Listed records:
※ ※ ※

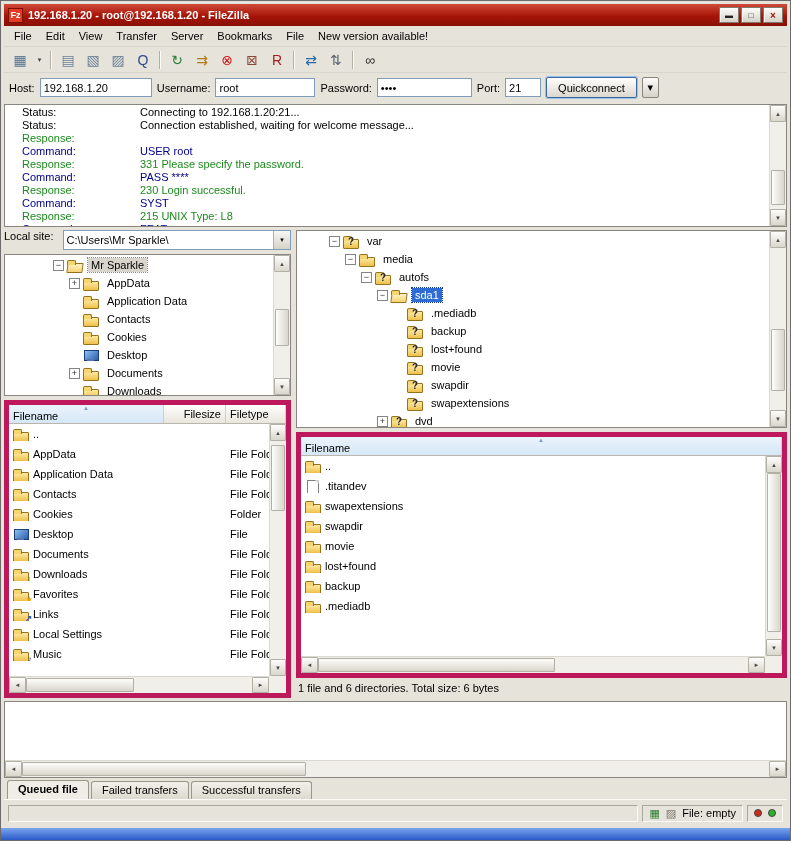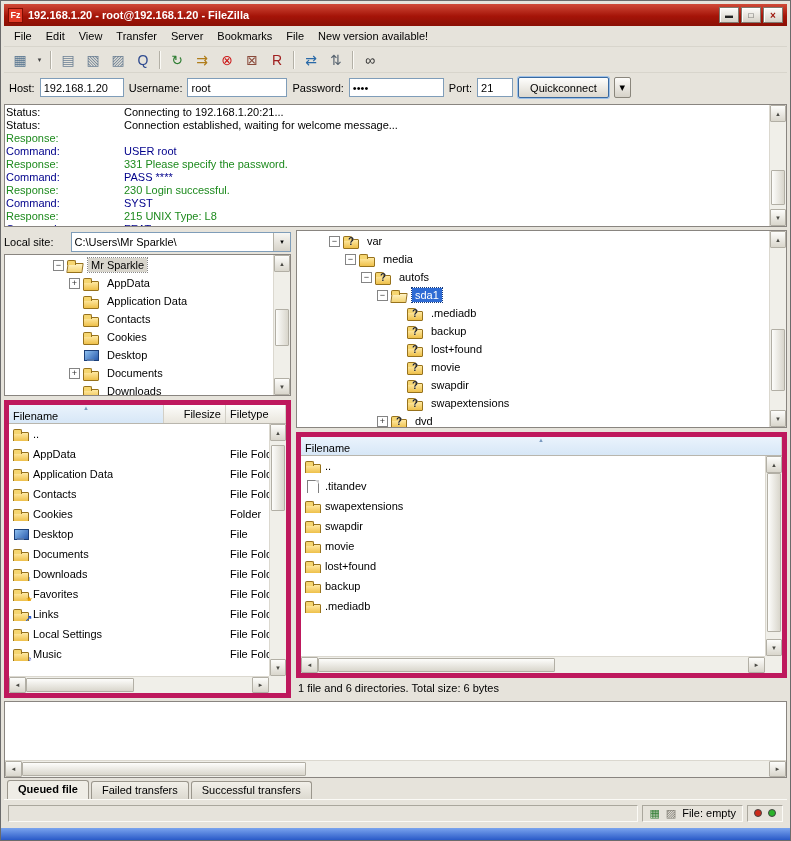--- a/index.html
+++ b/index.html
@@ -36,7 +36,7 @@
   
   .qcbar{height:29px;flex:0 0 29px;display:flex;align-items:center;gap:5px;padding:0 5px}
   .qcin{height:19px;border:1px solid #7f9db9;background:#fff;padding:1px 3px}
-  .w-host{width:84px}.w-user{width:100px}.w-pass{width:95px}.w-port{width:36px}
+  .w-host{width:112px}.w-user{width:100px}.w-pass{width:95px}.w-port{width:36px}
   .qcbtn{height:21px;padding:0 11px;border:1px solid #39699f;border-radius:2px;
          background:linear-gradient(180deg,#fefefd,#dcd8ce);box-shadow:0 0 0 1px #9cc0e8}
   .qcdrop{height:21px;width:17px;border:1px solid #8a867c;border-radius:2px;

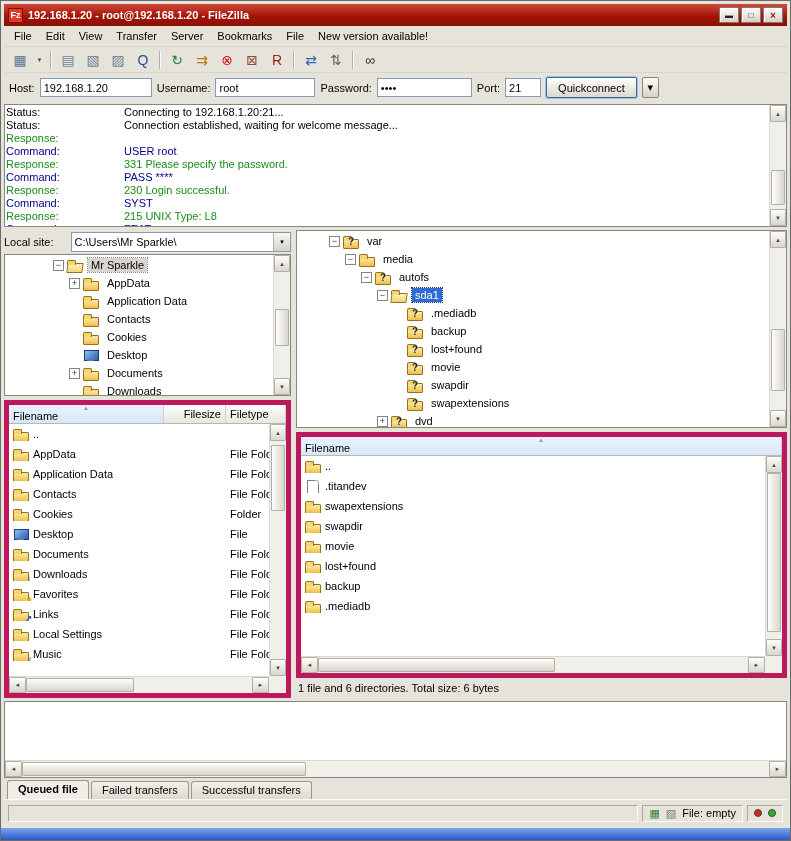--- a/index.html
+++ b/index.html
@@ -44,7 +44,7 @@
 
   
   .logbox{height:123px;flex:0 0 123px;position:relative;background:#fff;border:1px solid #898580;margin-top:2px;overflow:hidden}
-  .logrows{padding:1px 20px 0 1px}
+  .logrows{padding:1px 20px 0 17px}
   .logrow{display:flex;height:13px;line-height:13px;white-space:nowrap}
   .loglabel{width:118px;flex:0 0 118px}
   .status{color:#000}.command{color:#00008b}.response{color:#1d8a1d}

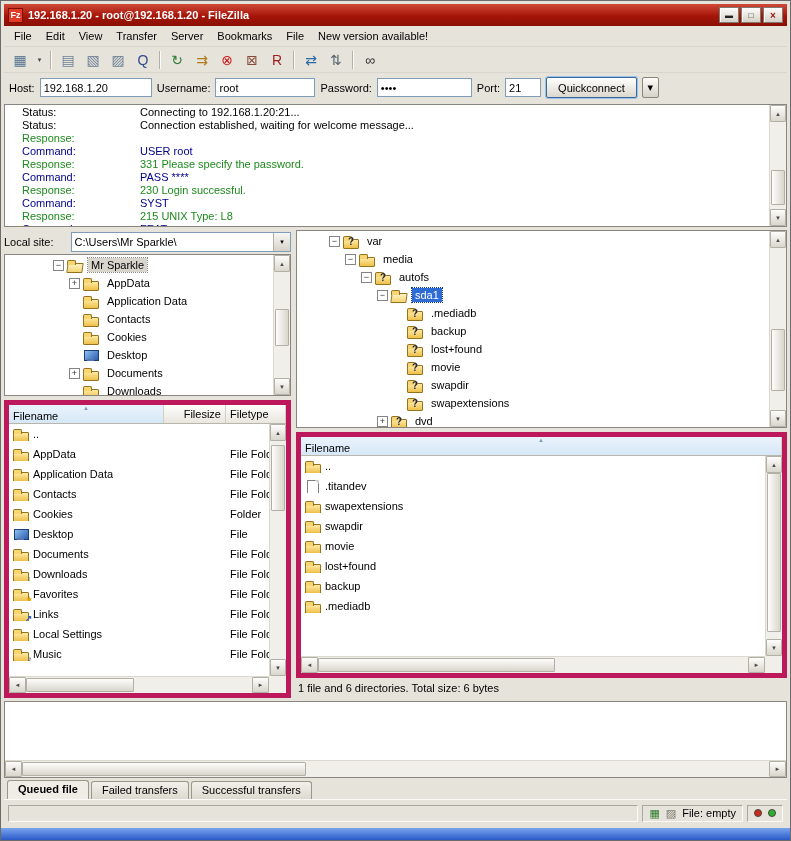--- a/index.html
+++ b/index.html
@@ -55,7 +55,7 @@
   .pane.local{width:287px;flex:0 0 287px}
   .vsplitter{width:5px;flex:0 0 5px}
   .pane.remote{flex:1}
-  .pathrow{height:24px;flex:0 0 24px;display:flex;align-items:center;gap:17px;padding-bottom:1px}
+  .pathrow{height:24px;flex:0 0 24px;display:flex;gap:9px;padding-bottom:1px}
   .plabel{white-space:nowrap}
   .combo{flex:1;display:flex;height:20px;border:1px solid #7f9db9;background:#fff;min-width:0}
   .combo input{flex:1;border:none;padding:1px 3px;min-width:0;outline:none}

※ ※ ※

Problem statement: Beginning with the line that contains "11px;border:1px solid #39699f;border-radius:2px;" and ending with the last line of the data above, output those lines exactly and nothing more, without any pictures.

Finished exercise:
   .qcbtn{height:21px;padding:0 11px;border:1px solid #39699f;border-radius:2px;
          background:linear-gradient(180deg,#fefefd,#dcd8ce);box-shadow:0 0 0 1px #9cc0e8}
   .qcdrop{height:21px;width:17px;border:1px solid #8a867c;border-radius:2px;

--- a/index.html
+++ b/index.html
@@ -44,7 +44,7 @@
 
   
   .logbox{height:123px;flex:0 0 123px;position:relative;background:#fff;border:1px solid #898580;margin-top:2px;overflow:hidden}
-  .logrows{padding:1px 20px 0 1px}
+  .logrows{padding:1px 20px 0 17px}
   .logrow{display:flex;height:13px;line-height:13px;white-space:nowrap}
   .loglabel{width:118px;flex:0 0 118px}
   .status{color:#000}.command{color:#00008b}.response{color:#1d8a1d}

--- a/index.html
+++ b/index.html
@@ -55,7 +55,7 @@
   .pane.local{width:287px;flex:0 0 287px}
   .vsplitter{width:5px;flex:0 0 5px}
   .pane.remote{flex:1}
-  .pathrow{height:24px;flex:0 0 24px;display:flex;align-items:center;gap:17px;padding-bottom:1px}
+  .pathrow{height:24px;flex:0 0 24px;display:flex;gap:9px;padding-bottom:1px}
   .plabel{white-space:nowrap}
   .combo{flex:1;display:flex;height:20px;border:1px solid #7f9db9;background:#fff;min-width:0}
   .combo input{flex:1;border:none;padding:1px 3px;min-width:0;outline:none}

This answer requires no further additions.